Do quantum leaps happen in random directions? Regarding quantum "leaps" or "jumps" (also known as atomic electron transition) -- do these leaps happen in what would appear to be random directions, or do they happen according to some rule, such as jumping from an area of lower gravity in the direction of higher gravity?
I ask this in the context of theories which include quantum jumps.

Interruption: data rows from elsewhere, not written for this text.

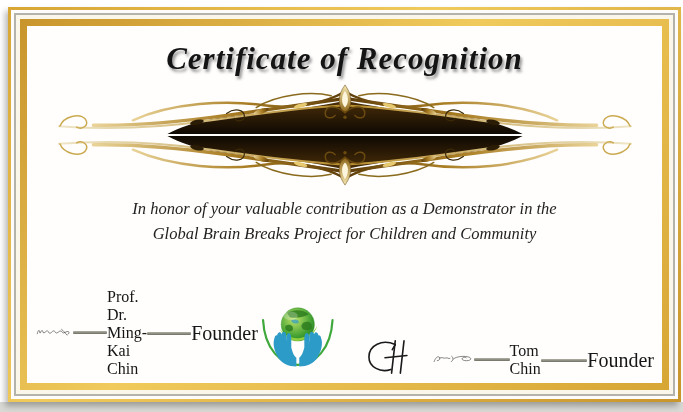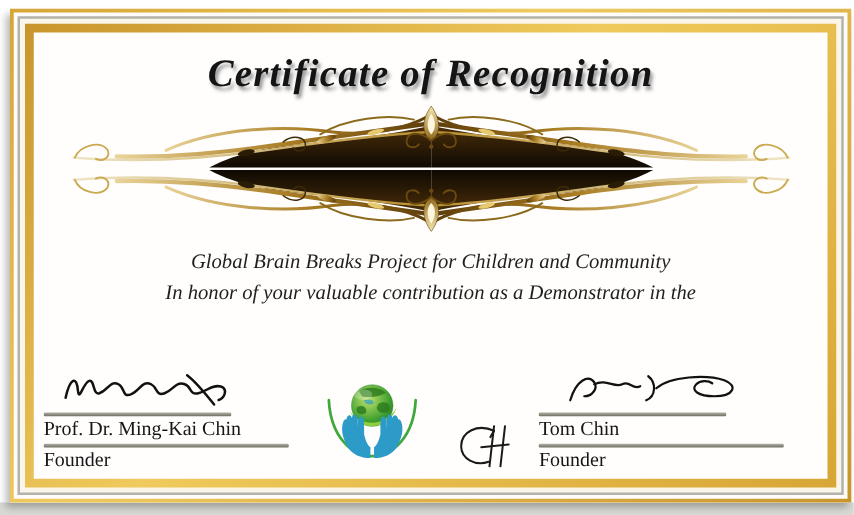--- a/index.html
+++ b/index.html
@@ -109,8 +109,8 @@
   </div>
 
   <div class="body-text">
+    <div>In honor of your valuable contribution as a Demonstrator in the</div>
     <div>Global Brain Breaks Project for Children and Community</div>
-    <div>In honor of your valuable contribution as a Demonstrator in the</div>
   </div>
 
   <div class="sig-row">

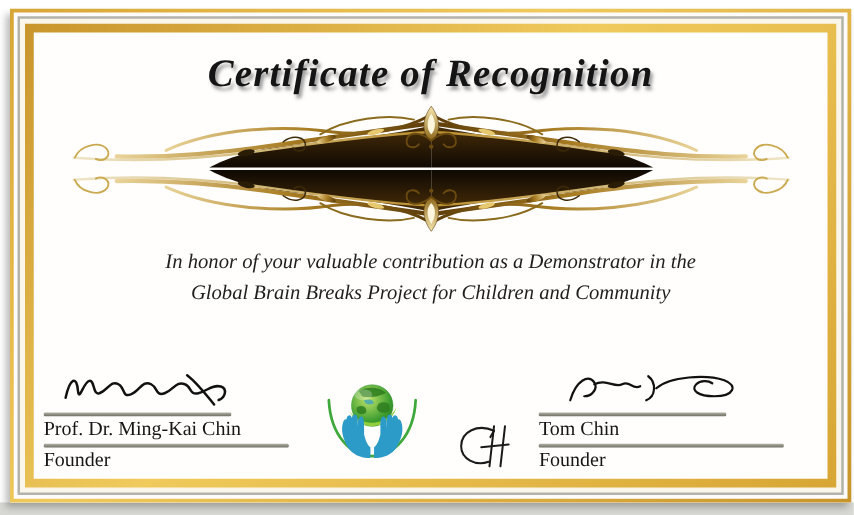--- a/index.html
+++ b/index.html
@@ -29,7 +29,7 @@
     line-height:1.5;color:#1f1f1f;}
   .sig-row{margin-top:auto;margin-bottom:5px;width:100%;display:flex;align-items:flex-end;
     padding:0 8px;box-sizing:border-box;}
-  .sig-col{display:flex;flex-direction:column;width:36%;}
+  .sig-col{display:flex;align-items:center;width:36%;}
   .center-col{width:28%;display:flex;align-items:flex-end;justify-content:center;gap:2px;padding-bottom:2px;}
   .rule{height:3px;background:linear-gradient(180deg,#b0b0a4,#6f6f63);border-radius:1px;}
   .rule-1{width:150px;margin-top:1px;}

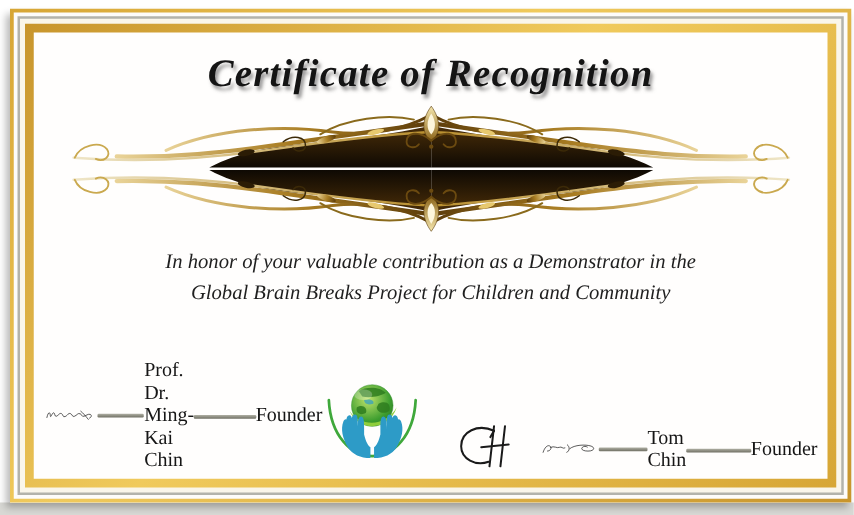--- a/index.html
+++ b/index.html
@@ -35,7 +35,7 @@
   .rule-1{width:150px;margin-top:1px;}
   .rule-2{width:196px;margin-top:2px;}
   .sig-name{font-size:16px;color:#161616;margin-top:2px;}
-  .sig-role{font-size:16px;color:#161616;margin-top:2px;}
+  .sig-role{font-size:20px;color:#161616;margin-top:2px;}
   .foundation-block{display:flex;flex-direction:column;align-items:center;width:106px;}
   .foundation-text{font-size:8.5px;color:#3a3a3a;text-align:center;line-height:1.25;
     font-family:"Liberation Serif",serif;}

I realize it's a is a topic of some debate, but for the purposes of this question I want to focus on the theoretical or empirical nature of quantum jumps (or whatever you want to call them) rather to debate their existence. 
 A: There are no quantum leaps.  This is an errant notion from early theories that was latched onto by the public and continues to be popularized by 'pop science' programming.  It is a misunderstanding of quantum mechanics.
There are discrete states for negative energy systems, but any Hamiltonian term that allows transitions between them does so continuously.  In this sense, there are no discontinuities in time (ie, no jumping).  The Hamiltonian system that allows for (continuous) transition between eigenstates is different (usually by the inclusion of a coupling term) than the system that admits true eigenstates.
Are the transitions random?  No.  Quantum mechanics is a fully deterministic theory, as far as wavefunction evolution is concerned.  Transition amplitudes can be calculated/simulated, and will give the same result every time.  The quantum evolution, while fully deterministic, only specifies the probability of measurement.  Measurements themselves are understood to be predicted by treating $|\psi|^2$ as a random variable of measurement.